**What the task requires:** In the entries that follow, the line with "[393,420,407,432] id -> [247,475,263,484] ID" opens the range and the line with "(233, 826) none" closes it; repeat that range exactly, both lines included.

**Supplied material:**
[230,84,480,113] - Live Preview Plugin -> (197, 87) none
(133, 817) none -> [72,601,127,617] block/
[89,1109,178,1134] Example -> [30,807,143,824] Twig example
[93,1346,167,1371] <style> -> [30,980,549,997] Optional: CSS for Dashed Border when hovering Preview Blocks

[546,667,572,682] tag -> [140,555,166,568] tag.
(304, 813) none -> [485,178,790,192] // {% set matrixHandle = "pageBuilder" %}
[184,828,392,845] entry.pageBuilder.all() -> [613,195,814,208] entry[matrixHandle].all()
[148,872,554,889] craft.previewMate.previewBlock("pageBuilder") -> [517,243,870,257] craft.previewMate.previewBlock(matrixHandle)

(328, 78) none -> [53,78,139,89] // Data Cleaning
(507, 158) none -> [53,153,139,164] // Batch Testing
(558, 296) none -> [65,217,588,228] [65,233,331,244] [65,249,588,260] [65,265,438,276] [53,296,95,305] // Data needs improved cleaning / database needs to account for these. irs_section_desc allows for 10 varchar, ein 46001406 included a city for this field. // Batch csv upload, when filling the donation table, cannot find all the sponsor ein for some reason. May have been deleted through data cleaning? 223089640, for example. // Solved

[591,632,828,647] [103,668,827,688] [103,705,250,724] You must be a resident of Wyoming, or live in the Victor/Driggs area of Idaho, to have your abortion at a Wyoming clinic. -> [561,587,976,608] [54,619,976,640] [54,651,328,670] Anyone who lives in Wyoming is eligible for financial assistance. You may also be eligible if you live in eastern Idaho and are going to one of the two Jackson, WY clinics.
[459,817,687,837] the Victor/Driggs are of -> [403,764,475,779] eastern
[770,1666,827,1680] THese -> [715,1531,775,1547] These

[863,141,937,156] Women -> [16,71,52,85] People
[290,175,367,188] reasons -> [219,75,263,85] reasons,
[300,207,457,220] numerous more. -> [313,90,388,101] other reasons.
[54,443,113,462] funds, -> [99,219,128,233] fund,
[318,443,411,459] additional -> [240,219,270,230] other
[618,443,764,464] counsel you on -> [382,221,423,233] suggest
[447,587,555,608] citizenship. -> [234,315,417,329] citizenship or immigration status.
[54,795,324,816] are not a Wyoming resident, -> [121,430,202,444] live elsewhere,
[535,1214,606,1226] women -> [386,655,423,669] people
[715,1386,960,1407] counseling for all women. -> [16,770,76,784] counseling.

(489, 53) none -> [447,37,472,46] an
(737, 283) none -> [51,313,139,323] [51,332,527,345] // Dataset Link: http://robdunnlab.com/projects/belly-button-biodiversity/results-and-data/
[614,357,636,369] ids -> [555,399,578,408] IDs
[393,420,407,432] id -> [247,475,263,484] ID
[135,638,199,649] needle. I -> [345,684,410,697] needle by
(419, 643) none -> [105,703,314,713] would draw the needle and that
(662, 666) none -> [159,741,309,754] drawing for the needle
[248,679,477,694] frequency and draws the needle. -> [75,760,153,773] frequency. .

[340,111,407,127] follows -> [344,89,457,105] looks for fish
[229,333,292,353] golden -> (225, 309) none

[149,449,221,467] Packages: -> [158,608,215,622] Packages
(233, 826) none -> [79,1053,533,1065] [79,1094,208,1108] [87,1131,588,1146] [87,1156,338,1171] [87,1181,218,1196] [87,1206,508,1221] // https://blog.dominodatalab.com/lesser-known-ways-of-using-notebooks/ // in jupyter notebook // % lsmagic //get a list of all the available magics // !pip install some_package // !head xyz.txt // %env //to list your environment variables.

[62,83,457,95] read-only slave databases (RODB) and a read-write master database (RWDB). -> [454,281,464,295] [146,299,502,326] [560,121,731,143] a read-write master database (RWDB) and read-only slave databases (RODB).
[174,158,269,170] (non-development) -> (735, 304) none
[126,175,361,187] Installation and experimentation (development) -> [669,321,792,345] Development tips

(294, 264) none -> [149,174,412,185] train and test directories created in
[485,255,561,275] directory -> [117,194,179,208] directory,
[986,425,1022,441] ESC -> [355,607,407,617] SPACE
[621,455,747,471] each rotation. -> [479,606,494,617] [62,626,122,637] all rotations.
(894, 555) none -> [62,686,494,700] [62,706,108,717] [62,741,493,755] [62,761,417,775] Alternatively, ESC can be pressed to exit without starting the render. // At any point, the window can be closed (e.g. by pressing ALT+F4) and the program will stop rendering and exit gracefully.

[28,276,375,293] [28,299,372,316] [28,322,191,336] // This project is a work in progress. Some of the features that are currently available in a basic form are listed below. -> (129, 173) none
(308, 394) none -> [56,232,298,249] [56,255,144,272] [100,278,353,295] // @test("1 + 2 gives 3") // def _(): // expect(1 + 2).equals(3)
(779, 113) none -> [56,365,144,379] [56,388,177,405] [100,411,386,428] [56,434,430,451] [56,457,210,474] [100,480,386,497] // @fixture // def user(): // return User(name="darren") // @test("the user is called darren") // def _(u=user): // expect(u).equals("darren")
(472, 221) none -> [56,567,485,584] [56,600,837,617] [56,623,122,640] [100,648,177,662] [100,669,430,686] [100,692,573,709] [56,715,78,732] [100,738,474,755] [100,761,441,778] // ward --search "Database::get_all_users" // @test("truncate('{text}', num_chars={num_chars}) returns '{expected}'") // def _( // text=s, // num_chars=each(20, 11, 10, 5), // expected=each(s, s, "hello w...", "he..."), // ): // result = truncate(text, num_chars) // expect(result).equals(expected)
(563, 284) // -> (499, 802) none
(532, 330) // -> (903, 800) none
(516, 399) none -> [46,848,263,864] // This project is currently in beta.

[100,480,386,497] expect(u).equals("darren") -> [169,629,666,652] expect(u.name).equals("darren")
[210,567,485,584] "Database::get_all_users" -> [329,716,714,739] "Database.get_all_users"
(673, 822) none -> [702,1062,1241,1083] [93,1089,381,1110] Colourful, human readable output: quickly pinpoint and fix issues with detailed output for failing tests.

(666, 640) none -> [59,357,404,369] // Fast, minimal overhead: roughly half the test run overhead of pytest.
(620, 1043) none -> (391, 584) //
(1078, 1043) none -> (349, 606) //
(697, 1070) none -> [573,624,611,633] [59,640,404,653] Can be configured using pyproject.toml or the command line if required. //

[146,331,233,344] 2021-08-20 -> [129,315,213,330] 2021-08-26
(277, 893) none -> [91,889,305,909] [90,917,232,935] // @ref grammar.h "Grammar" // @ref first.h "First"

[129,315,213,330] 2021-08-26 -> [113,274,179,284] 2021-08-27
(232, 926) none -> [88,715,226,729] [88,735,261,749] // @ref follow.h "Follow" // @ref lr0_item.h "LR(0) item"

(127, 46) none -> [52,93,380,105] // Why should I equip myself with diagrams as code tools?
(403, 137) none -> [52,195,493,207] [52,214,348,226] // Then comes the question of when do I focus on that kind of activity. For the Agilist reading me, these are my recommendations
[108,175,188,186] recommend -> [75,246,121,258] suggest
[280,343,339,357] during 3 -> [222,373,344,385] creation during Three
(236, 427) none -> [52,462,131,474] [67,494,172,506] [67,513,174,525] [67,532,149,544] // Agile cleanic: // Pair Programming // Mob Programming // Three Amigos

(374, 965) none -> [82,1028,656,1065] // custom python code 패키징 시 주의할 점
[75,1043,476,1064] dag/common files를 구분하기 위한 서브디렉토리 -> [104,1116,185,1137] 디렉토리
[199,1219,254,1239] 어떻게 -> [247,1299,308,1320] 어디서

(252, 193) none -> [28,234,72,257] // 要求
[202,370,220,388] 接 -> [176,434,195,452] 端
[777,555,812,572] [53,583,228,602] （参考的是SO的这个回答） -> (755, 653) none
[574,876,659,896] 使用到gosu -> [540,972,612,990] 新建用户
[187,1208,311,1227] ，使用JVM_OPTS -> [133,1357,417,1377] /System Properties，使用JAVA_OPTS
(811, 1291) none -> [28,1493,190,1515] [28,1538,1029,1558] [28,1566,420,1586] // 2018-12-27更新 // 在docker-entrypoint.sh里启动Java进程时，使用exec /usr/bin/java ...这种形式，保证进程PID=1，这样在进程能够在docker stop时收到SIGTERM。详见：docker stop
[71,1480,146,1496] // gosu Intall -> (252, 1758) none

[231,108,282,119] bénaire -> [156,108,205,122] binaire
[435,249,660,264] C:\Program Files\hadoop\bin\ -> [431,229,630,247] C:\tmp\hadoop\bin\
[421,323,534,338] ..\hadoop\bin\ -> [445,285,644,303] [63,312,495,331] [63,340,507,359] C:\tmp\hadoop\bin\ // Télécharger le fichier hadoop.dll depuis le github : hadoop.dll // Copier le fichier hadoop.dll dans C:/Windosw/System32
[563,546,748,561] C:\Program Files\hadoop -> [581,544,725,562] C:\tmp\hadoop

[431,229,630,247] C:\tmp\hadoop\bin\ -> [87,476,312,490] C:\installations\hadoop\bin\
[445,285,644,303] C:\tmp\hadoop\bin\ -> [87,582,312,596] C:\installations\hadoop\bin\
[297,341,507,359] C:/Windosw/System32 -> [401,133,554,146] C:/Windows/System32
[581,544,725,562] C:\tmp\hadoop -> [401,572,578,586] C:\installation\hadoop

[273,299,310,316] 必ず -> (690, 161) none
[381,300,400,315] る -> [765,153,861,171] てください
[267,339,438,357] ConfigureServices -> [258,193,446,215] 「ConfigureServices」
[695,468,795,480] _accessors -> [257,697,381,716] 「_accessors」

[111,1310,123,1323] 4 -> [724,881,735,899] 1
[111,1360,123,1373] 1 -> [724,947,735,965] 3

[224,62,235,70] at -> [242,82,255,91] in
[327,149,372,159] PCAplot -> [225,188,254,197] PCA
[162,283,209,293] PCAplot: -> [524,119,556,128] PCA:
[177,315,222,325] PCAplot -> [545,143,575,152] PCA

**Exercise result:**
[393,420,407,432] id -> [247,475,263,484] ID
[135,638,199,649] needle. I -> [345,684,410,697] needle by
(419, 643) none -> [105,703,314,713] would draw the needle and that
(662, 666) none -> [159,741,309,754] drawing for the needle
[248,679,477,694] frequency and draws the needle. -> [75,760,153,773] frequency. .

[340,111,407,127] follows -> [344,89,457,105] looks for fish
[229,333,292,353] golden -> (225, 309) none

[149,449,221,467] Packages: -> [158,608,215,622] Packages
(233, 826) none -> [79,1053,533,1065] [79,1094,208,1108] [87,1131,588,1146] [87,1156,338,1171] [87,1181,218,1196] [87,1206,508,1221] // https://blog.dominodatalab.com/lesser-known-ways-of-using-notebooks/ // in jupyter notebook // % lsmagic //get a list of all the available magics // !pip install some_package // !head xyz.txt // %env //to list your environment variables.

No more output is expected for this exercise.